Deadly Regular Expressions

What can we learn by using regular expression to do what it cannot do?
  • 25

    SEP
    2014

    Regex Code Equivalency

    #!/usr/bin/env ruby -w
    
    Name = "Gray, James"
    
    !!(Name =~ /\AGray/)      # => true
    Name.start_with?("Gray")  # => true
    
    !!(Name =~ /James\z/)    # => true
    Name.end_with?("James")  # => true
    
    !!(Name =~ /Dana/)     # => false
    Name.include?("Dana")  # => false
    
    !!(Name =~ /\A\z/)  # => false
    Name.empty?         # => false
    
    !!(Name =~ /\AGray, James\z/)  # => true
    Name == "Gray, James"          # => true
    
    !!(Name =~ /\A(?:Gray, James|Gray, Dana)\z/)  # => true
    ["Gray, James", "Gray, Dana"].include?(Name)  # => true
    
    Name =~ /\A\w+/ && $&  # => "Gray"
    Name[/\A\w+/]          # => "Gray"
    
    Name =~ /\A(\w+),\s*(\w+)\z/ && $2  # => "James"
    Name[/\A(\w+),\s*(\w+)\z/, 2]       # => "James"
    
    Name =~ /\A(?<last>\w+),\s*(?<first>\w+)\z/ && $~[:first]  # => "James"
    Name[/\A(?<last>\w+),\s*(?<first>\w+)\z/, :first]          # => "James"
    
    Name.scan(/^.*\n?/)  # => ["Gray, James"]
    Name.lines           # => ["Gray, James"]
    
    Name.scan(/./m)  # => ["G", "r", "a", "y", ",", " ", "J", "a", "m", "e", "s"]
    Name.chars       # => ["G", "r", "a", "y", ",", " ", "J", "a", "m", "e", "s"]
    
    Name.gsub(/[aeiou]/, "")  # => "Gry, Jms"
    Name.delete("aeiou")      # => "Gry, Jms"
    
    Name.gsub(/[aeiou]/, "X") # => "GrXy, JXmXs"
    Name.tr("aeiou", "X")     # => "GrXy, JXmXs"
    
    # For the destructive operations that follow you can drop the `dup()` and
    # switch `sub()` to `sub!()`, as long as you don't care about the return value.
    
    Name.sub(/(?=,)/, " II")                 # => "Gray II, James"
    Name.dup.insert(Name.index(","), " II")  # => "Gray II, James"
    
    Name.sub(/\A/, "Name:  ")    # => "Name:  Gray, James"
    Name.dup.prepend("Name:  ")  # => "Name:  Gray, James"
    
    Name.sub(/\A.*\z/m, "Gray, Dana")  # => "Gray, Dana"
    Name.dup.replace("Gray, Dana")     # => "Gray, Dana"
    
    Name.sub(/\A.*\z/m, "")  # => ""
    Name.dup.clear           # => ""
    
    
    
    Spacey = "\tsome    space\r\n"
    
    Spacey.sub(/\A\s+/, "")  # => "some    space\r\n"
    Spacey.lstrip            # => "some    space\r\n"
    
    Spacey.sub(/\s+\z/, "")  # => "\tsome    space"
    Spacey.rstrip            # => "\tsome    space"
    
    Spacey.sub(/\A\s*(.+?)\s*\z/m, '\1')  # => "some    space"
    Spacey.strip                          # => "some    space"
    
    Spacey.sub(/(?:\r?\n|\r)\z/m, "")  # => "\tsome    space"
    Spacey.chomp                       # => "\tsome    space"
    
    Spacey.sub(/(?:\r\n|.)\z/m, "")  # => "\tsome    space"
    Spacey.chop                      # => "\tsome    space"
    
    Spacey.gsub(/ +/, " ")  # => "\tsome space\r\n"
    Spacey.squeeze(" ")     # => "\tsome space\r\n"
    
  • 22

    SEP
    2014

    A Regex Can't Match Balanced Parentheses

    Can we do math with regular expressions?

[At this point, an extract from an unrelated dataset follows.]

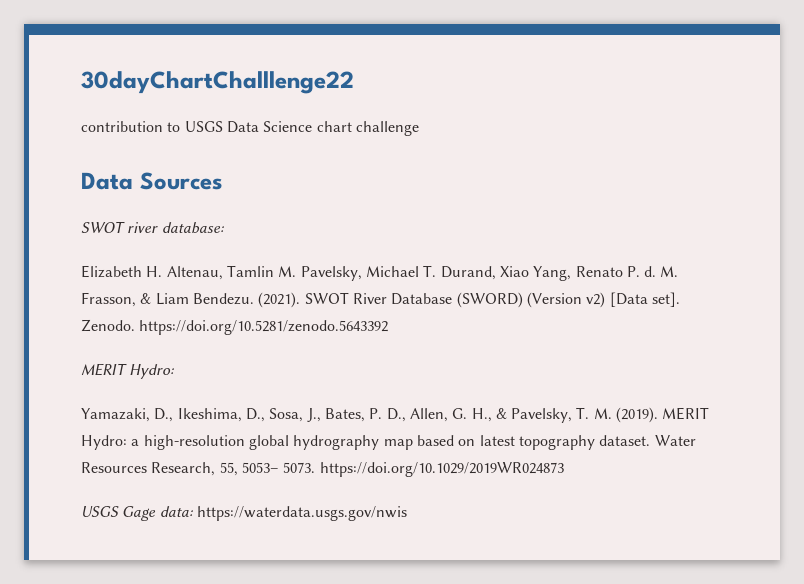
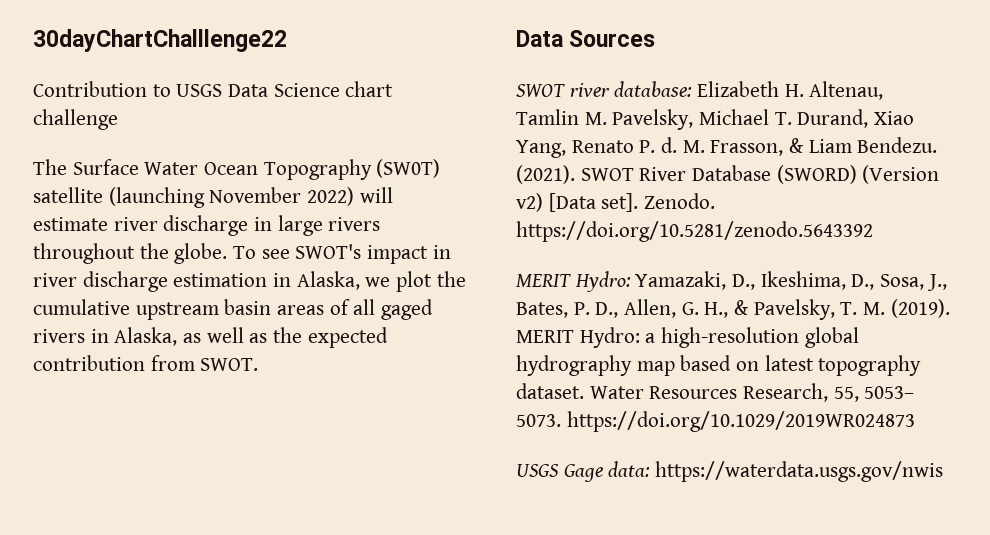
[81,121,163,132] contribution -> [33,81,147,97] Contribution
(419, 128) none -> [33,159,441,180] [33,187,393,208] [33,215,381,236] [33,243,451,264] [33,271,466,292] [33,299,434,320] [33,327,388,348] [33,355,259,371] // The Surface Water Ocean Topography (SW0T) satellite (launching November 2022) will estimate river discharge in large rivers throughout the globe. To see SWOT's impact in river discharge estimation in Alaska, we plot the cumulative upstream basin areas of all gaged rivers in Alaska, as well as the expected contribution from SWOT.
(224, 228) // -> (693, 89) none
(175, 371) // -> (631, 281) none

    #!/usr/bin/env ruby -w
    
    def build_preparation_regex(number_regex, ops)
      %r{
        (?<number>             #{number_regex}                                   ){0}
        (?<operator>           [#{ops.map(&Regexp.method(:escape)).join}]        ){0}
        (?<term_operator_term> \g<term> \s* \g<operator> \s* \g<term>            ){0}
        (?<term>               \g<number> | \( \s* \g<term_operator_term> \s* \) ){0}
    
        \g<term_operator_term>(?=\s*\z|[^)])
      }x
    end
    
    NUMBER_REGEX               = %r{
      -?            # an optional minus
      \d+           # an integer
      (?: \. \d+)?  # an optional fractional bit
    }x
    PREPARE_MULT_AND_DIV_REGEX = build_preparation_regex(NUMBER_REGEX, %w[* /])
    PREPARE_ADD_AND_SUB_REGEX  = build_preparation_regex(NUMBER_REGEX, %w[* / + -])
    CHECK_REGEX                = %r{
      \A                   # the start of the expression
      (?<term>             # a term, which is:
        #{NUMBER_REGEX}    # a number
        |                  # or
        \( \s*             # a parenthesized group of
          \g<term>         # a term
          \s* [*/+\-] \s*  # an operator
          \g<term>         # and another term
        \s* \)             # the end of the parenthesized group
      )
      \z                   # the end of the expression
    }x
    MATH_REGEX                 = %r{
      \( \s*
      (?<left>     #{NUMBER_REGEX} )
      \s*
      (?<operator> [*/+\-]         )
      \s*
      (?<right>    #{NUMBER_REGEX} )
      \s* \)
    }x
    
    verbose = ARGV.delete("-v")
    problem = ARGV.first.strip or abort "USAGE:  #{$PROGRAM_NAME} MATH_EXPRESSION"
    steps   = [ ]
    
    [PREPARE_MULT_AND_DIV_REGEX, PREPARE_ADD_AND_SUB_REGEX].each do |preparation|
      loop do
        steps << problem.dup if verbose
        problem.sub!(preparation) { |term| "(#{term})" } or break
      end
    end
    
    problem =~ CHECK_REGEX or abort "Error:  Invalid expression"
    
    solution = problem.dup
    loop do
      steps << solution.dup if verbose
      solution.sub!(MATH_REGEX) {
        $~[:left].to_f.public_send($~[:operator], $~[:right].to_f)
      } or break
    end
    
    puts steps.uniq[0..-2] if verbose
    puts solution.sub(/\.0+\z/, "")
    

    Read more…

  • 20

    SEP
    2014

    Can You snake_case/CamelCase With One Regex?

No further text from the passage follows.